→ PROVIDED RECORDS:

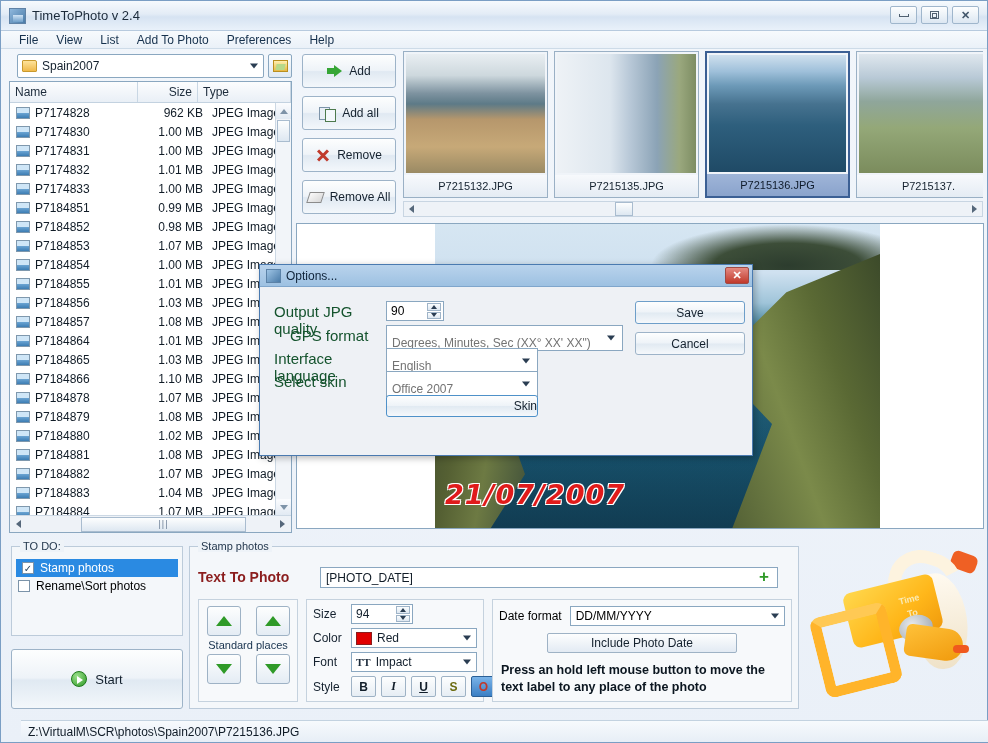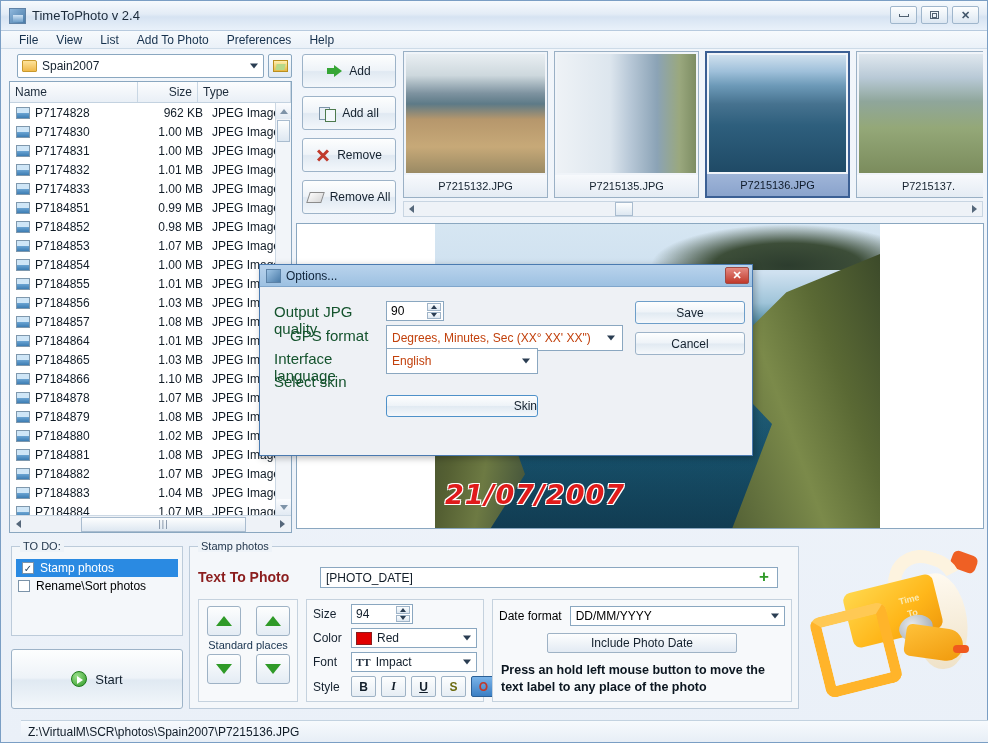--- a/index.html
+++ b/index.html
@@ -246,21 +246,21 @@
   .spin-btns {
     position:absolute; right:2px; top:1px; width:14px; height:16px;
     display:flex; flex-direction:column; gap:1px;
   }
   .spin-b { flex:1; background:linear-gradient(180deg,#fbfdfe,#dde7f1); border:1px solid #9fb4c8;
     display:flex;align-items:center;justify-content:center;}
   .spin-b.up::after{content:'';width:0;height:0;border-left:3px solid transparent;border-right:3px solid transparent;border-bottom:4px solid #2a3d52;}
   .spin-b.dn::after{content:'';width:0;height:0;border-left:3px solid transparent;border-right:3px solid transparent;border-top:4px solid #2a3d52;}
   .dd {
     height:26px; background:#fff; border:1px solid #8aa7c0; position:relative;
-    display:flex; align-items:center; padding-left:5px; font-size:12px; color:#c2410c;
+    display:flex; align-items:flex-end; padding-left:5px; font-size:12px; color:#737373;
   }
   .dd .combo-arrow { right:7px; }
   .dlg-btn {
     width:110px; height:23px; border:1px solid #6d9ec9; border-radius:3px;
     background:linear-gradient(180deg,#fdfefe 0%,#eef3f8 48%,#e1eaf2 52%,#f5f8fb 100%);
     display:flex;align-items:center;justify-content:center; font-size:12px; color:#14212e;
   }
   .dlg-btn.plain { border-color:#9db3c8; }
   .skin-btn {
     width:152px; height:22px; border:1px solid #4e91c9; border-radius:3px;
@@ -686,20 +686,24 @@
       <div class="dlg-row" style="left:14px; top:63px;">
         <div class="dlg-lbl" style="width:110px;">Interface language</div>
       </div>
       <div class="dd" style="position:absolute; left:126px; top:61px; width:152px;">
         <span>English</span>
         <span class="combo-arrow"></span>
       </div>
 
       <div class="dlg-row" style="left:14px; top:86px;">
         <div class="dlg-lbl" style="width:110px;">Select skin</div>
+      </div>
+      <div class="dd" style="position:absolute; left:126px; top:84px; width:152px;">
+        <span>Office 2007</span>
+        <span class="combo-arrow"></span>
       </div>
 
       <div class="skin-btn" style="position:absolute; left:126px; top:108px;">
         <span>Skin</span>
       </div>
 
       <div class="dlg-btn" style="position:absolute; left:375px; top:14px;">
         <span>Save</span>
       </div>
       <div class="dlg-btn plain" style="position:absolute; left:375px; top:45px;">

→ EXERCISE GOAL:
Your reply should be the entries above, repeated exactly and free of pictures.

→ EXERCISE SOLUTION:
--- a/index.html
+++ b/index.html
@@ -246,21 +246,21 @@
   .spin-btns {
     position:absolute; right:2px; top:1px; width:14px; height:16px;
     display:flex; flex-direction:column; gap:1px;
   }
   .spin-b { flex:1; background:linear-gradient(180deg,#fbfdfe,#dde7f1); border:1px solid #9fb4c8;
     display:flex;align-items:center;justify-content:center;}
   .spin-b.up::after{content:'';width:0;height:0;border-left:3px solid transparent;border-right:3px solid transparent;border-bottom:4px solid #2a3d52;}
   .spin-b.dn::after{content:'';width:0;height:0;border-left:3px solid transparent;border-right:3px solid transparent;border-top:4px solid #2a3d52;}
   .dd {
     height:26px; background:#fff; border:1px solid #8aa7c0; position:relative;
-    display:flex; align-items:center; padding-left:5px; font-size:12px; color:#c2410c;
+    display:flex; align-items:flex-end; padding-left:5px; font-size:12px; color:#737373;
   }
   .dd .combo-arrow { right:7px; }
   .dlg-btn {
     width:110px; height:23px; border:1px solid #6d9ec9; border-radius:3px;
     background:linear-gradient(180deg,#fdfefe 0%,#eef3f8 48%,#e1eaf2 52%,#f5f8fb 100%);
     display:flex;align-items:center;justify-content:center; font-size:12px; color:#14212e;
   }
   .dlg-btn.plain { border-color:#9db3c8; }
   .skin-btn {
     width:152px; height:22px; border:1px solid #4e91c9; border-radius:3px;
@@ -686,20 +686,24 @@
       <div class="dlg-row" style="left:14px; top:63px;">
         <div class="dlg-lbl" style="width:110px;">Interface language</div>
       </div>
       <div class="dd" style="position:absolute; left:126px; top:61px; width:152px;">
         <span>English</span>
         <span class="combo-arrow"></span>
       </div>
 
       <div class="dlg-row" style="left:14px; top:86px;">
         <div class="dlg-lbl" style="width:110px;">Select skin</div>
+      </div>
+      <div class="dd" style="position:absolute; left:126px; top:84px; width:152px;">
+        <span>Office 2007</span>
+        <span class="combo-arrow"></span>
       </div>
 
       <div class="skin-btn" style="position:absolute; left:126px; top:108px;">
         <span>Skin</span>
       </div>
 
       <div class="dlg-btn" style="position:absolute; left:375px; top:14px;">
         <span>Save</span>
       </div>
       <div class="dlg-btn plain" style="position:absolute; left:375px; top:45px;">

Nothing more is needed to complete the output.